AIM OF THE EXERCISE » Repeat all of the records exactly, leaving out the pictures.

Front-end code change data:
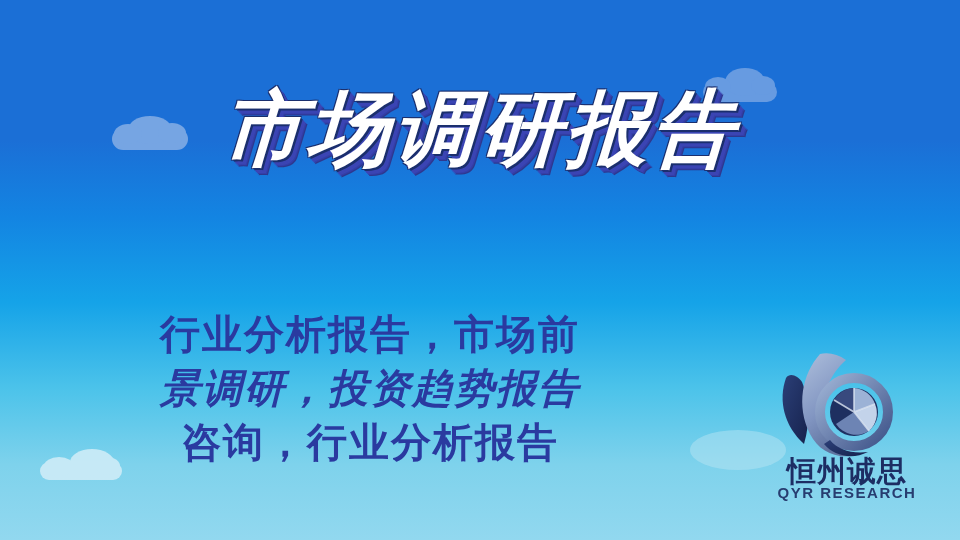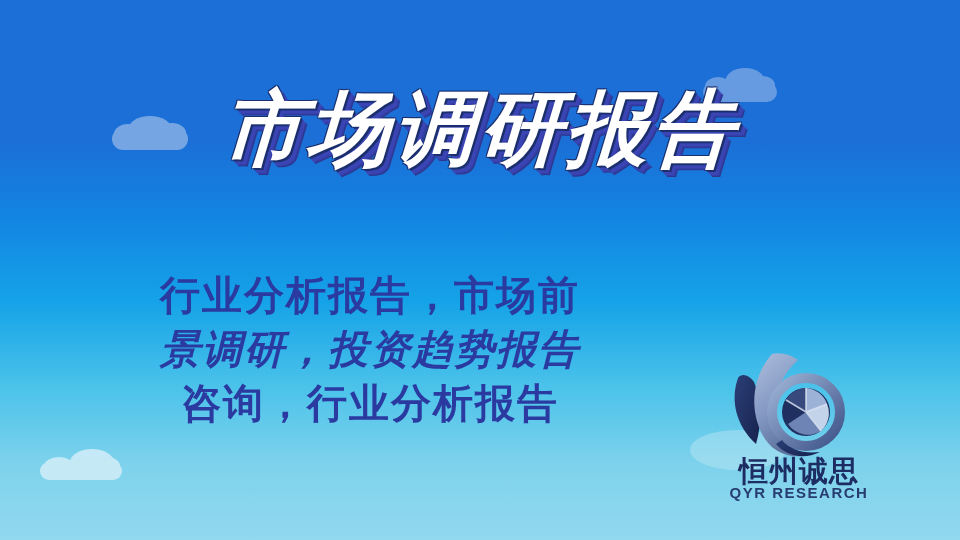--- a/index.html
+++ b/index.html
@@ -76,26 +76,26 @@
     position:absolute; left:60px; top:268px; width:620px;
     text-align:center;
     font-family:"Liberation Sans", sans-serif;
     font-weight:bold;
     font-size:40px;
     line-height:1.35;
     letter-spacing:2px;
     color:#2a3aa0;
   }
   .subtitle .line { display:block; white-space:nowrap; }
-  .subtitle .line.l1 { text-indent:0; }
+  .subtitle .line.l1 { text-indent:0;margin-top:39px; }
   .subtitle .line.l2 { text-indent:0;font-style:italic; }
   .subtitle .line.l3 { text-indent:0; }
 
   
-  .logo { position:absolute; left:728px; top:352px; width:150px; height:170px; }
+  .logo { position:absolute; left:776px; top:352px; width:150px; height:170px; }
   .logo-mark { position:absolute; left:0; top:0; width:132px; height:108px; }
   .logo-cn {
     position:absolute; left:-4px; top:100px; width:150px;
     text-align:center;
     font-family:"Liberation Sans", sans-serif;
     font-weight:bold;
     font-size:29px;
     letter-spacing:1px;
     color:#1d2d63;
     white-space:nowrap;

RESPONSE AREA »
--- a/index.html
+++ b/index.html
@@ -76,26 +76,26 @@
     position:absolute; left:60px; top:268px; width:620px;
     text-align:center;
     font-family:"Liberation Sans", sans-serif;
     font-weight:bold;
     font-size:40px;
     line-height:1.35;
     letter-spacing:2px;
     color:#2a3aa0;
   }
   .subtitle .line { display:block; white-space:nowrap; }
-  .subtitle .line.l1 { text-indent:0; }
+  .subtitle .line.l1 { text-indent:0;margin-top:39px; }
   .subtitle .line.l2 { text-indent:0;font-style:italic; }
   .subtitle .line.l3 { text-indent:0; }
 
   
-  .logo { position:absolute; left:728px; top:352px; width:150px; height:170px; }
+  .logo { position:absolute; left:776px; top:352px; width:150px; height:170px; }
   .logo-mark { position:absolute; left:0; top:0; width:132px; height:108px; }
   .logo-cn {
     position:absolute; left:-4px; top:100px; width:150px;
     text-align:center;
     font-family:"Liberation Sans", sans-serif;
     font-weight:bold;
     font-size:29px;
     letter-spacing:1px;
     color:#1d2d63;
     white-space:nowrap;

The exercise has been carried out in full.